In February 2006, a “Top Secret” document obtained by The Irrawaddy revealed that Burma’s military leaders were fearful of a possible attack or invasion by the US, and were closely monitoring Thailand, which is one of the US’s most important allies in the region.
The document indicates that junta leader Than Shwe warned that the country must be guarded against a plan of destruction drawn up by the US Central Intelligence Agency. It did not say what that plan was.
The government document also revealed that if the US bombs Rangoon, or second city Mandalay: “We have to make sure to kill all NLD members.” The NLD, winners of the 1990 elections, would otherwise be used as US stooges, the document suggests.
However, Aung Naing Oo, a political analyst in Thailand, said that dialogue is the best solution; not an air strike.
“There are options,” the exiled Burmese analyst said. "Diplomacy and dialogue are the best answer to our problems.”
The other options, Aung Naing Oo said, include a fully-fledged engagement with the regime, dropping all sanctions and pressure.
And if these measures still didn’t yield any results?
“Humanitarian intervention and air strike,” he said.
Aung Naing Oo considers humanitarian intervention to be the last option on the table. “It would only take a small budget to take down Than Shwe.”
Firing missiles in from the US fleet in the Indian Ocean toward the dictator’s compound in Naypyidaw could break down many obstacles, he concluded. “And might open the doors that are currently closed to the reconciliation process in Burma.”
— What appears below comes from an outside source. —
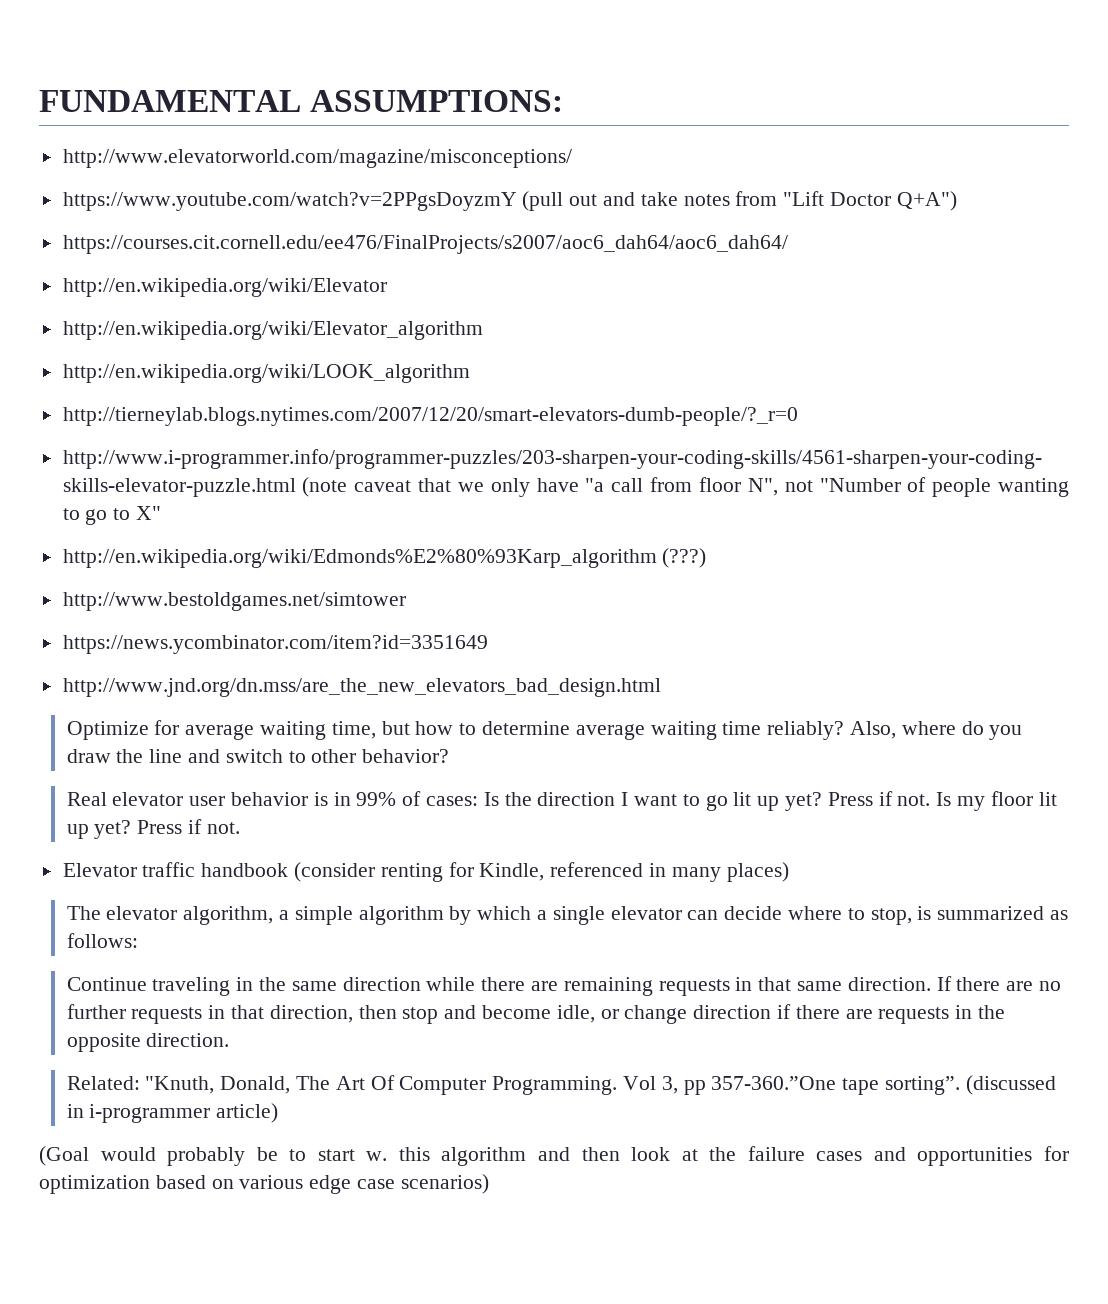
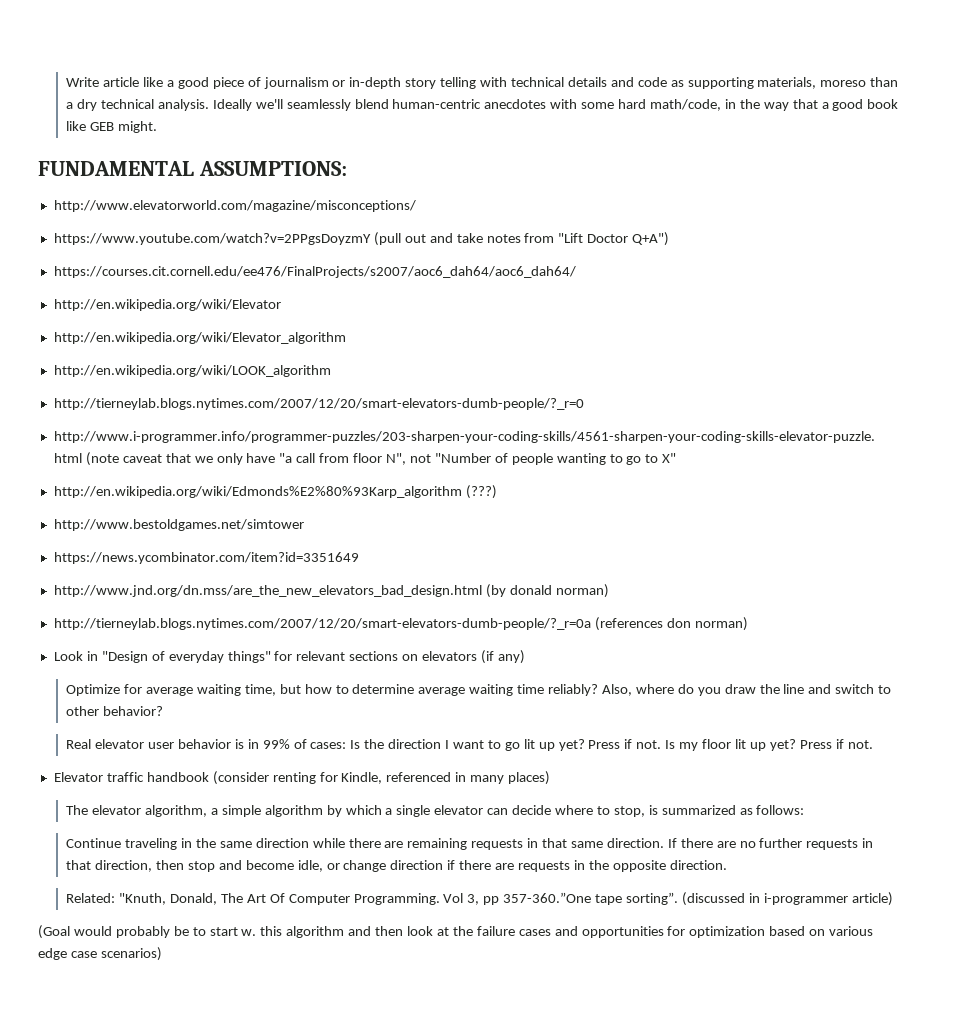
(39, 101) none -> [66,77,899,89] [66,99,899,111] [66,121,157,133] Write article like a good piece of journalism or in-depth story telling with technical details and code as supporting materials, moreso than a dry technical analysis. Ideally we'll seamlessly blend human-centric anecdotes with some hard math/code, in the way that a good book like GEB might. //
(661, 687) none -> [485,584,609,598] [53,617,748,631] [53,650,525,664] (by donald norman) // http://tierneylab.blogs.nytimes.com/2007/12/20/smart-elevators-dumb-people/?_r=0a (references don norman) // Look in "Design of everyday things" for relevant sections on elevators (if any)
Several Burmese living inside Burma would unquestionably concur. And Burma analysts often conclude that military intervention or air strikes would be economical compared to the deep Western pockets that would be needed to fund Burma’s democracy movement.
On October 3, Connecticut Senator Joe Lieberman wrote in the New York Daily News: “The Bush administration should also actively investigate how else our military and intelligence capabilities can be used to put additional stress on the regime.”
He continued: “The junta has tried to cut off the ability of peaceful demonstrators to communicate to the outside world through the Internet and cell phone networks; we should be examining how the junta's ability to command and control its forces throughout the country might itself be disrupted.”
So far, the attack on Burma’s brutal regime takes place only on Hollywood’s silver screen. Two years ago, Hollywood movie “Stealth” was launched worldwide but banned in Burma. Why? The film included an air strike on terrorists in Rangoon.
Diplomacy will continue, as will mind-numbing debate on sanctions and constructive engagement. But the Burmese people, who have suffered long enough under the regime, now want those “smart missiles.”